Experts pointed out that the market’s interest in the AI theme, which was the driving force behind Nvidia’s stock price rise, has also waned. “Nvidia shares have lost momentum,” said King Lip, chief strategist at asset management firm Baker Avenue Wells Management. “The market’s enthusiasm for AI-related stocks, which had been on the rise with AI themes, is cooling off.”
Meanwhile, as NVIDIA reported better-than-expected earnings in the second quarter following the first quarter of this year, some predicted that the stock price would surpass $1,000 per share. “Nvidia will lead the market targeting fast-growing industries (such as AI),” Peter Cohen, an IT consultant, said in a column published in Forbes last month, “Nvidia’s stock price will reach $1,000.”
The shock from TSMC, the world’s largest semiconductor foundry (consignment production) company, also encouraged the stock price to fall.

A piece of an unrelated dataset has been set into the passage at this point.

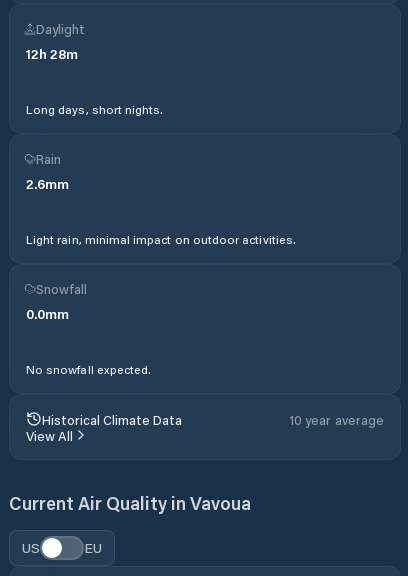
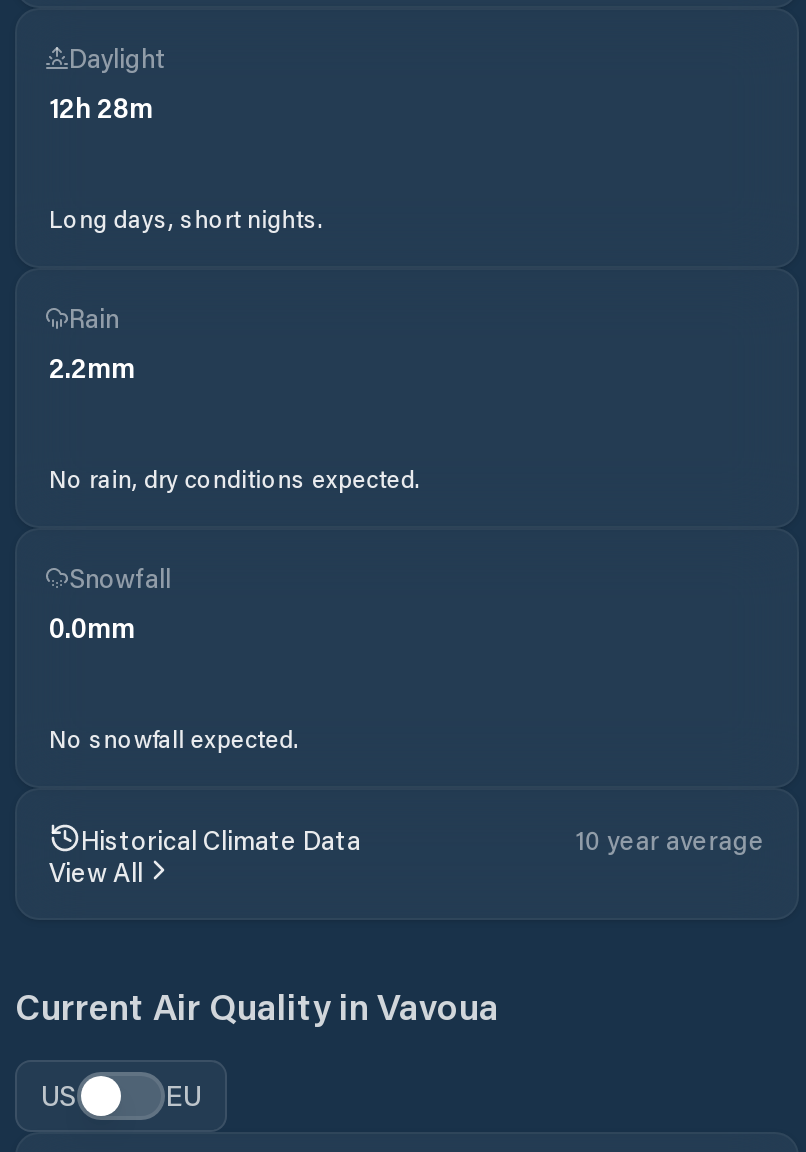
- 2.6mm
+ 2.2mm

- Light rain, minimal impact on outdoor activities.
+ No rain, dry conditions expected.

TSMC believes that the recovery of demand for semiconductors is progressing at a much slower pace than expected, and has asked major equipment suppliers such as ASML in the Netherlands to delay delivery. As orders have not increased as expected due to the prolonged economic downturn, the time of operation of the plant being built in Arizona, U.S., has been delayed by about a year to 2025.